Artificial Intelligence Theory and Applications, cilt.2, sa.1, ss.319-323, 2021 (Hakemli Dergi)
The ongoing COVID-19 pandemic is a health emergency globally. Wastewater-based
epidemiology (WBE) supported with artificial intelligence (AI) is a noninvasive,
efficient, population-wide, cost-effective, complementary tool in detecting SARSCoV-2 in wastewater and providing early warnings of ongoing and future pandemics.

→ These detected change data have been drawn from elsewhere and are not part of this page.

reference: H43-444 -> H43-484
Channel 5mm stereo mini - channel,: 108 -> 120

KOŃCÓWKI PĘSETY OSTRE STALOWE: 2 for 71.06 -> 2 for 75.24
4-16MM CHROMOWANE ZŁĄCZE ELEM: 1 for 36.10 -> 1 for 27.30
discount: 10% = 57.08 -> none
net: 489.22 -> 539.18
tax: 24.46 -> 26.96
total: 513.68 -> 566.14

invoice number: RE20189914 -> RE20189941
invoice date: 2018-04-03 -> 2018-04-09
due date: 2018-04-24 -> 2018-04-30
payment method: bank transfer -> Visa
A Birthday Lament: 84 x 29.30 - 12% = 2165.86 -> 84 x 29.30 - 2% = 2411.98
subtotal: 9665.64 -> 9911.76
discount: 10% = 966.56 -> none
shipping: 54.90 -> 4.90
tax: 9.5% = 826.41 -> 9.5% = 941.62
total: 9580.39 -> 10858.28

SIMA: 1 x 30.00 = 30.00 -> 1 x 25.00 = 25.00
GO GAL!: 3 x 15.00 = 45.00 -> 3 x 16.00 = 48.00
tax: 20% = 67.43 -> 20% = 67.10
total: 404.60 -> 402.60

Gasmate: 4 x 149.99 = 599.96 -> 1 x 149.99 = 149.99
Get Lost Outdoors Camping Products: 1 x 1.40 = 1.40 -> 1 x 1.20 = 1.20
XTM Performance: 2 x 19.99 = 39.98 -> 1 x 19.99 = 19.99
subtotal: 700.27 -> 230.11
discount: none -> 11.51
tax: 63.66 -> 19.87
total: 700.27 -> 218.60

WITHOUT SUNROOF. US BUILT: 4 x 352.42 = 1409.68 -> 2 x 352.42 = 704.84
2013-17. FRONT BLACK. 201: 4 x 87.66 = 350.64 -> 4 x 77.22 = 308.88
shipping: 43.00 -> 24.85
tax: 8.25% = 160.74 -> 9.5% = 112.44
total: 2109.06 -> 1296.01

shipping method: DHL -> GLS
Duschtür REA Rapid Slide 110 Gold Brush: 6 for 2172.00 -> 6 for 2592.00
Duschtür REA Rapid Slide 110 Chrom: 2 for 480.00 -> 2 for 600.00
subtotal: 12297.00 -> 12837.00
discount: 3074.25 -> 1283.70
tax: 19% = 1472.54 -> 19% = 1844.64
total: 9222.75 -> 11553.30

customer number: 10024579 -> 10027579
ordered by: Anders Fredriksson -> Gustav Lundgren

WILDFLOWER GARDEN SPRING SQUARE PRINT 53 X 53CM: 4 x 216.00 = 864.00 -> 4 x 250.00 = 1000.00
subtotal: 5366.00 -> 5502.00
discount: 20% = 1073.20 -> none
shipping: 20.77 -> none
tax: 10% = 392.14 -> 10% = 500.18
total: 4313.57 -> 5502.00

The combination of WBE, AI, nanotechnology, predictions, surveillance and modeling
is important for early detection and prevention of pandemics. Examples of new, rapid,
automated, sensitive and quantitative methods aided with AI are Droplet-Digital-PCR,
Point-of -Care, biosensors, biomarkers, and combinations of biosensors, microfluidic
and paper-based instruments. The combination of edge computing, AI and blockchain
is used for precise results, rapid data processing and sharing. WBE computational
model and simulation show the feasibility, advantages, disadvantages of WBE with the
temperature, water use and travel time variables. Model predicting the fecal-oral
transmission way according to the percentages of intrinsic disorder and hardness of
viral shell, SARS-CoV-2 is resistant and are shed in high numbers from the body. WBE
is used to monitor the new variants, community vaccination results and to detect the
infected person by near-source tracking. Pandemic’s effect on water cycle can be
compensated by water industry digitalization such as using the data of public health
and wastewater. AI is also useful in planning the post-COVID-19 cities and the
treatment plants by models. WBE supported with AI is an important approach for early
detection, control of the COVID-19 pandemic and protection of public health. Further
studies are required to overcome the challenges and for improvement.